La seconde sorte de correction est un acte de justice, qui vise le bien commun, et qui le procure, non seulement en admonestant le coupable, mais parfois aussi en le punissant, afin que par crainte les autres se détournent du péché. Cette correction appartient aux supérieurs seuls, à qui il ne revient pas seulement d'admonester, mais encore de corriger en punissant.

Solutions

1. Même dans la correction fraternelle qui appartient à tous, les supérieurs ont une responsabilité plus grande, comme le remarque S. Augustin. De même en effet qu'on doit distribuer les biens temporels d'abord à ceux dont on a matériellement la charge, de même on doit procurer en priorité les biens spirituels, correction, instruction, etc., à ceux dont on est chargé spirituellement. S. Jérôme ne veut donc pas dire que le précepte de la correction fraternelle appartient seulement aux prêtres, mais qu'il les concerne spécialement.
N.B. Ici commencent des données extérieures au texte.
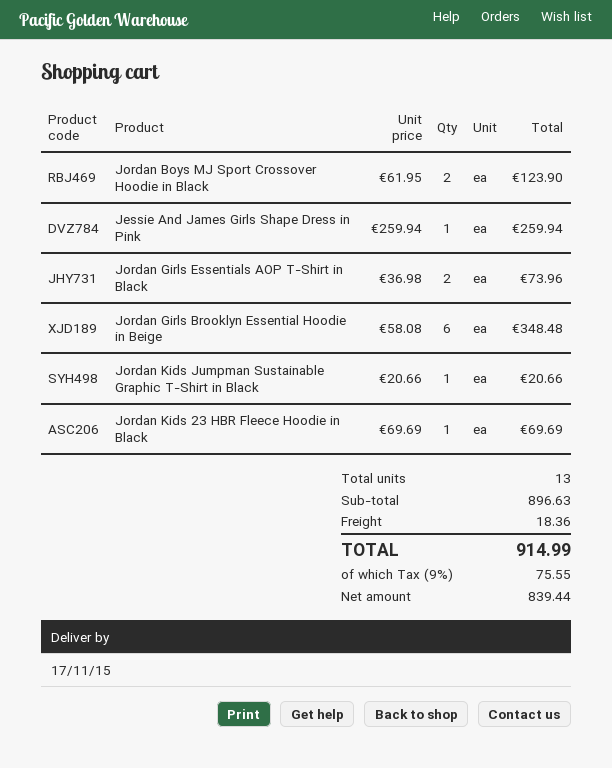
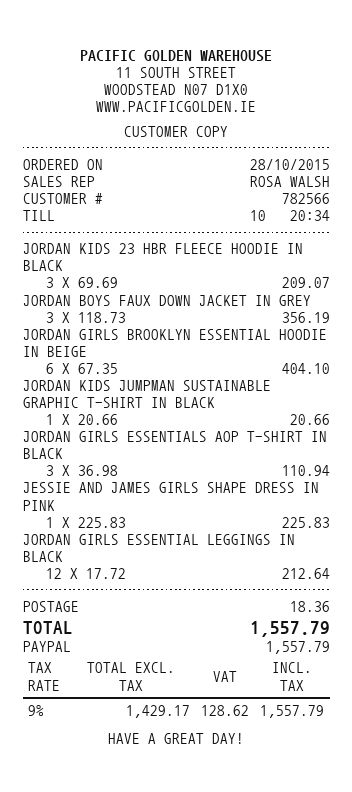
Jordan Boys MJ Sport Crossover Hoodie in Black: 2 x 61.95 = 123.90 -> none
Jessie And James Girls Shape Dress in Pink: 1 x 259.94 = 259.94 -> 1 x 225.83 = 225.83
Jordan Girls Essentials AOP T-Shirt in Black: 2 x 36.98 = 73.96 -> 3 x 36.98 = 110.94
Jordan Girls Brooklyn Essential Hoodie in Beige: 6 x 58.08 = 348.48 -> 6 x 67.35 = 404.10
Jordan Kids 23 HBR Fleece Hoodie in Black: 1 x 69.69 = 69.69 -> 3 x 69.69 = 209.07
JORDAN BOYS FAUX DOWN JACKET IN GREY: none -> 3 x 118.73 = 356.19
JORDAN GIRLS ESSENTIAL LEGGINGS IN BLACK: none -> 12 x 17.72 = 212.64
net: 839.44 -> 1429.17
tax: 9% = 75.55 -> 9% = 128.62
total: 914.99 -> 1557.79

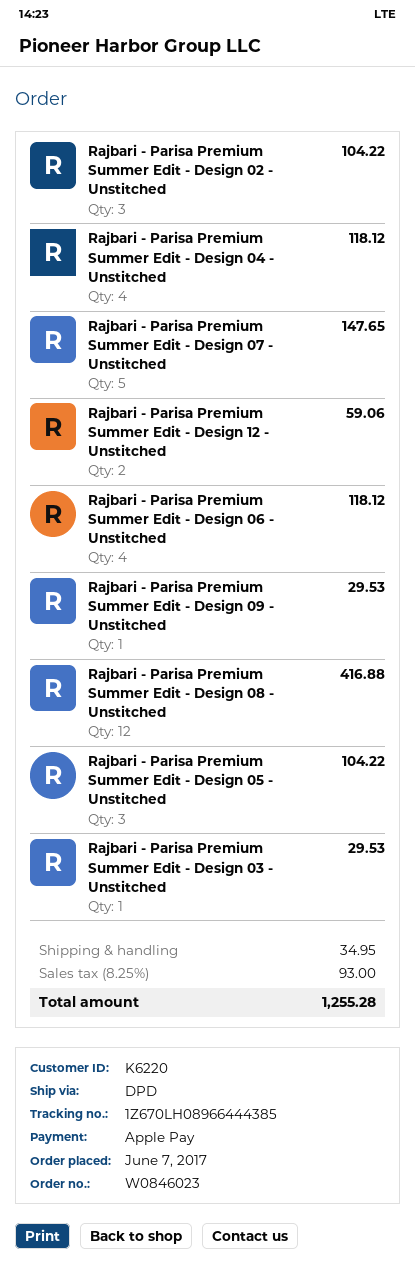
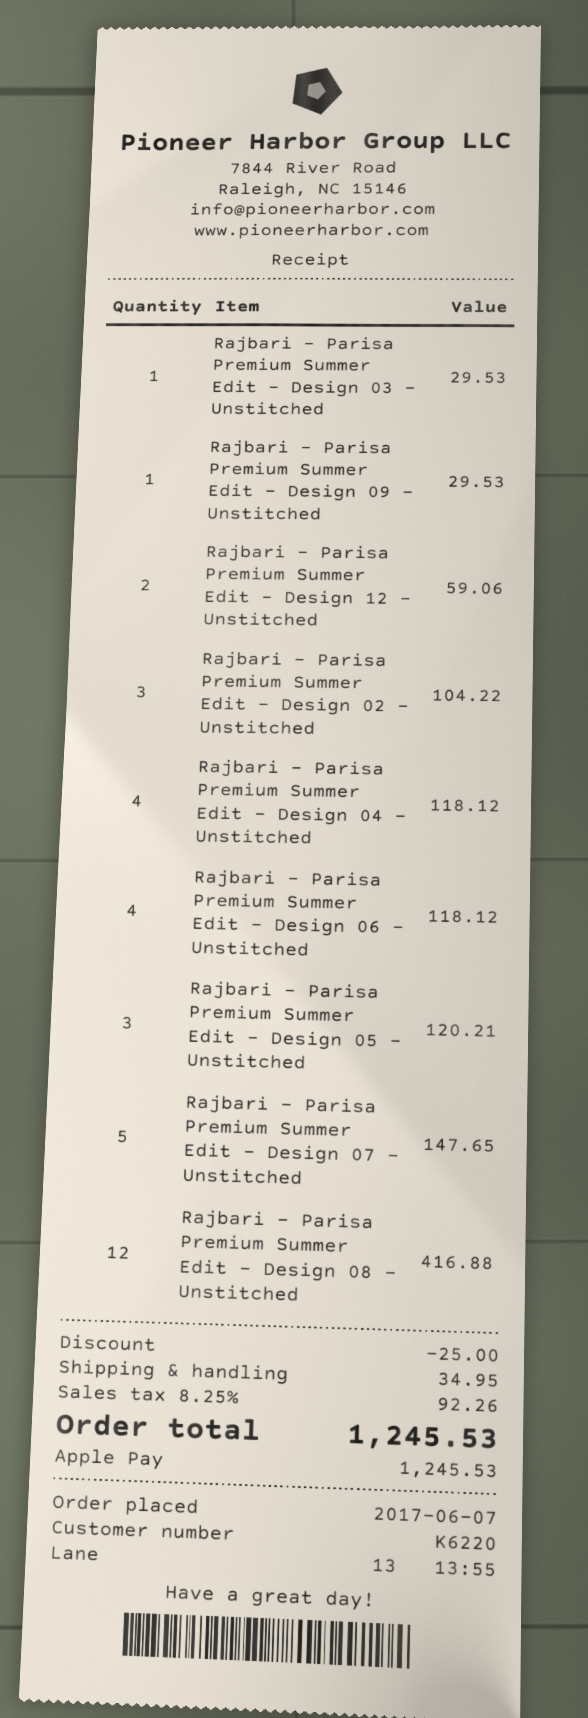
Rajbari - Parisa Premium Summer Edit - Design 05 - Unstitched: 3 for 104.22 -> 3 for 120.21
discount: none -> 25.00
tax: 8.25% = 93.00 -> 8.25% = 92.26
total: 1255.28 -> 1245.53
2. De même que celui qui a de quoi faire des aumônes matérielles est riche sous ce rapport, de même celui qui est doué d'un jugement sain, le rendant capable de corriger la faute d'autrui, est à ce point de vue son supérieur.

3. Même dans l'ordre naturel, il y a des êtres qui agissent mutuellement l'un sur l'autre, chacun étant supérieur à l'autre sous quelque rapport, selon que tous deux sont à la fois en puissance et en acte par rapport à l'autre. Pareillement ici, celui qui juge sainement sur un point où l'autre est défaillant, peut le corriger, quoiqu'il ne soit pas purement et simplement son supérieurs.


4. Les inférieurs sont-ils tenus, en vertu de ce précepte, de corriger leurs supérieurs ?

Objections

1. Il semble bien qu'on n'y est pas tenu. Il est dit en effet dans l'Exode (Exode 19.13) : « Quiconque touchera la montagne devra être mis à mort. » Et il est raconté (2 Samuel 2.7) qu'Uzza fut frappé par Dieu pour avoir touché l'arche. Or, par la montagne et par l'arche, il faut entendre ici les supérieurs. Donc ceux-ci ne doivent pas être corrigés par leurs subordonnés.

2. Sur cette parole de Paul (Galates 2.11) : « je lui résistai en face » (à Pierre), la Glose précise : « Comme son égal. » Donc, n'étant pas l'égal de son supérieur, un inférieur ne doit pas le corriger.

3. S. Grégoire dit : « Que personne n'ose corriger la conduite des saints, s'il ne se sent pas meilleur qu'eux. » Mais nul ne doit avoir une meilleure opinion de soi-même que de son supérieur. Donc les supérieurs ne doivent pas être corrigés.

En sens contraire, S. Augustin dit dans sa « Règle » : « N'ayez pas pitié seulement de vous-mêmes, mais encore de votre supérieur, qui court un péril d'autant plus grand qu'il occupe parmi vous un rang plus élevé. » Or, reprendre fraternellement, c'est exercer la miséricorde : on doit donc le faire, même à l'égard des supérieurs.

Réponse

La correction qui est un acte de justice usant de punition n'appartient pas aux inférieurs vis-à-vis de leur supérieur. Mais celle qui est un acte de charité appartient à chacun à l'égard de tous ceux qu'il doit aimer, et chez lesquels il voit quelque chose à corriger. En effet, l'acte issu d'un habitus ou d'une puissance s'étend à ce qui est contenu dans l'objet de l'un ou de l'autre ; comme la vision embrasse tout ce qui est contenu dans l'objet de la vue.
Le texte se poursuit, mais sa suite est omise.